Had the same issue on my blast amp and replacing that resistor fixed it.
 
I just had the exact same issue. I recapped the amp hoping that would do the trick but it turned out r1 was open. Thanks man!
 
Sorry to bump an old thread, but I am in the process of wiring an NVS-4000 in my New Astro City and I would like to know the correct wiring for the mono JAMMA speaker level to go into the "Audio In" 4 plug socket in the amp, so that I don't fry mine? Do you need to unplug the line level JVS out from the Audio In socket when you switch from speaker level JAMMA and vice versa (which always leaving audio out connected through to the speakers)? If so, which of the 4 pins do you feed the 2 pin mono signal through? Curious to know how the amp can work out if the signal is already amplified or not and act accordingly.
 
I suspect these were supposed to come with a harness for switching between line stereo input and mixed JAMMA input, and mine does not have it. I thought to introduce a 2x3 AMP-UP connector to match how the Blast does it, to allow for selection. Used as-is, the JAMMA audio enters through the large AMP-UP connector on the face, not the 2x2 pin one.
 
Oh that makes sense, thanks for responding. I have a blast harness laying around and can see it has 6 pins because it carries either the two jamma or 4 stereo wires, so I will cobble something up like that.
 
Yeah, the Blast has it where either the speaker audio goes to the dedicated input, or the two line inputs go to that dedicated input. Using 6 pins, it makes sure neither set is active at the same time as the other, but there's no rerouting going on.
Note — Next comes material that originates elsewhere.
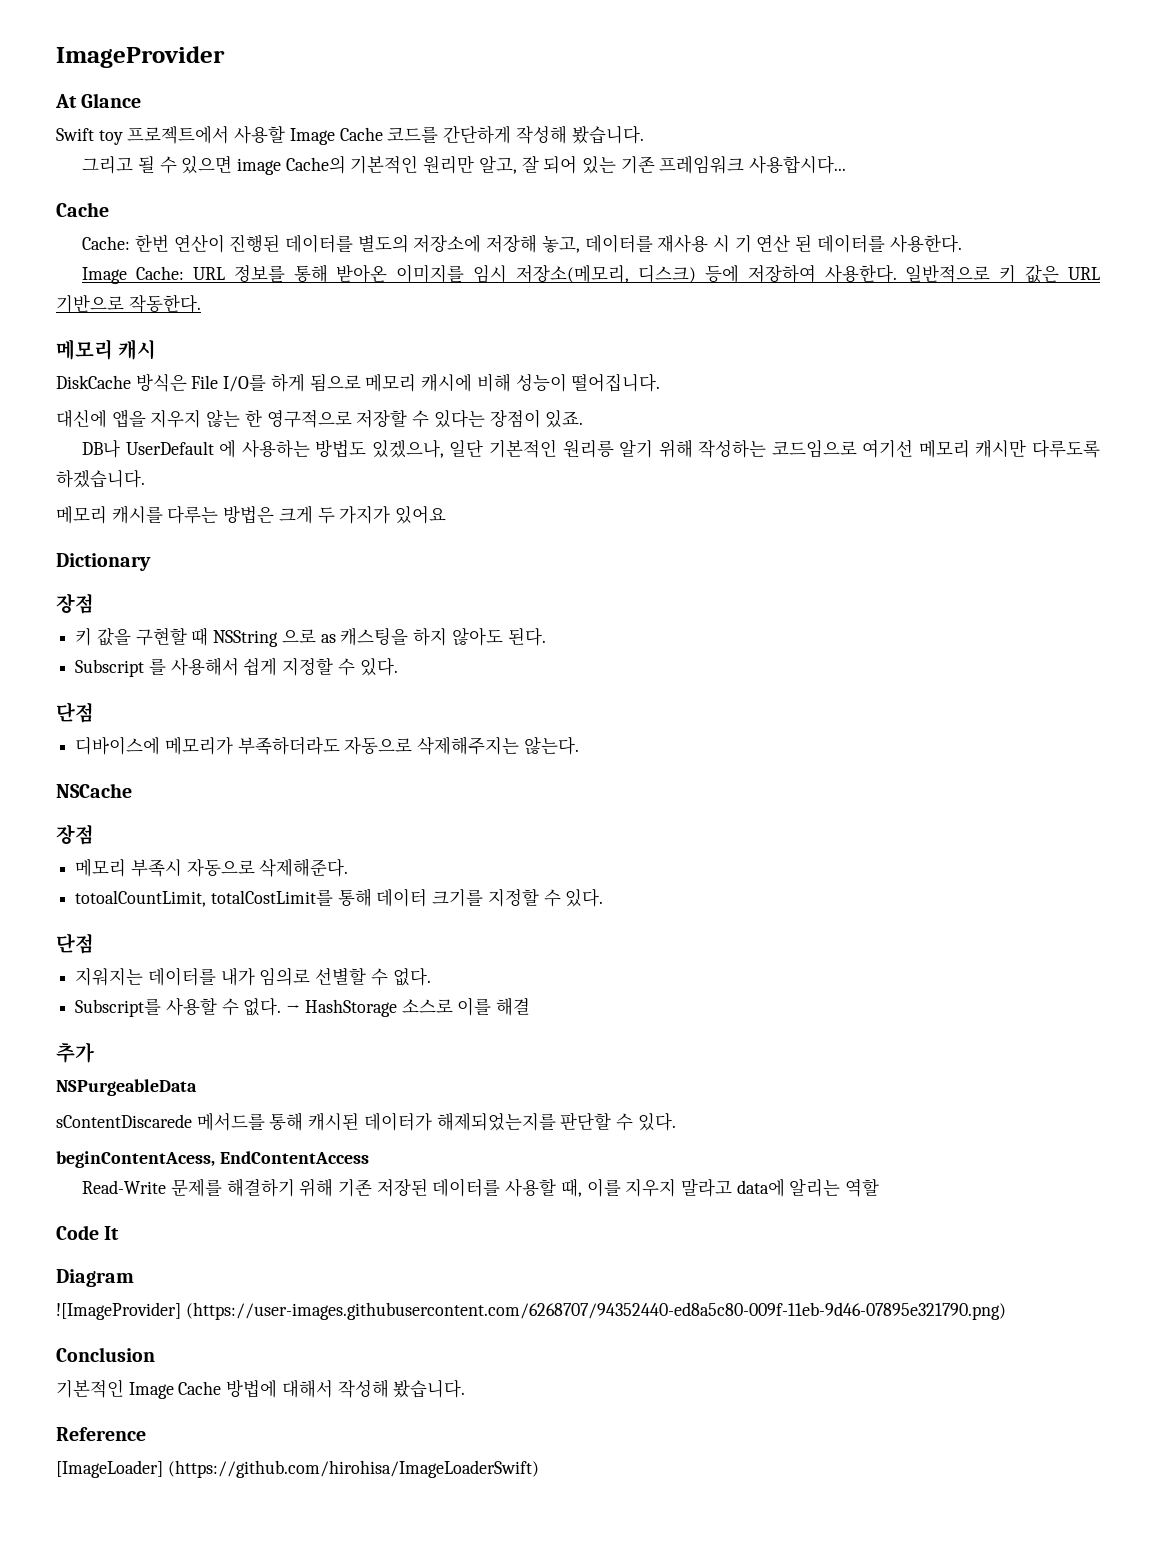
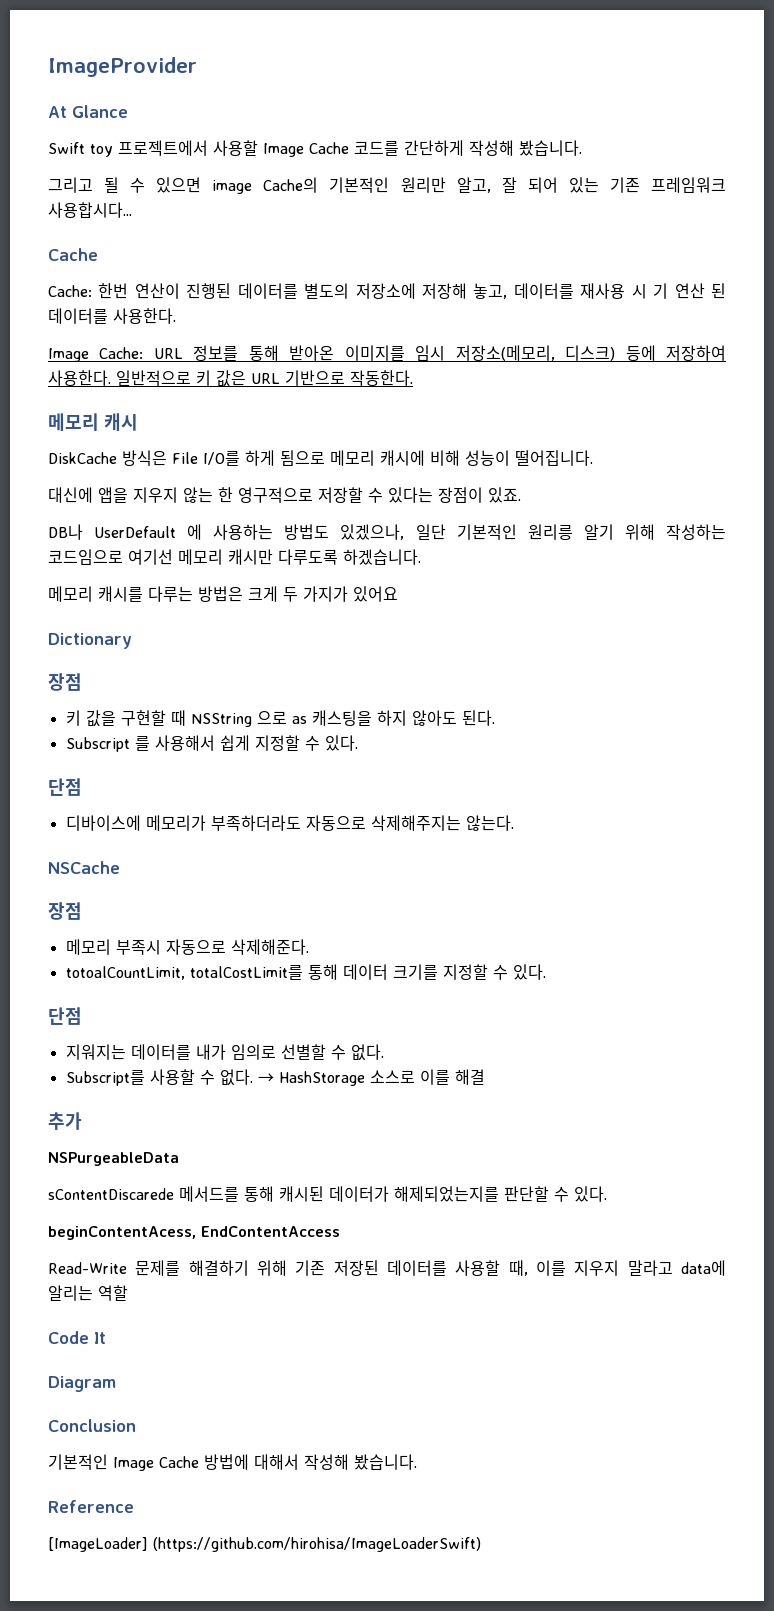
- ![ImageProvider] (https://user-images.githubusercontent.com/6268707/94352440-ed8a5c80-009f-11eb-9d46-07895e321790.png)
I once had a Blast without this harness, the simpler JAMMA connector, and added my own line in connectors. I found the hard way that the resistor will pop if you don't make sure the utilization is exclusive between them.
 
that's exactly what I did years ago, removed the pins of the sound coming from Jamma and put an amp connector to be able to plug the speakers from the cab, or plug them on the sound out connector of the NVS-4000. This allows also to connect amplified stereo sound of some boards straight to the speakers (like MVS slot or Konami boards) by making a cable with a 4 pins JST connector.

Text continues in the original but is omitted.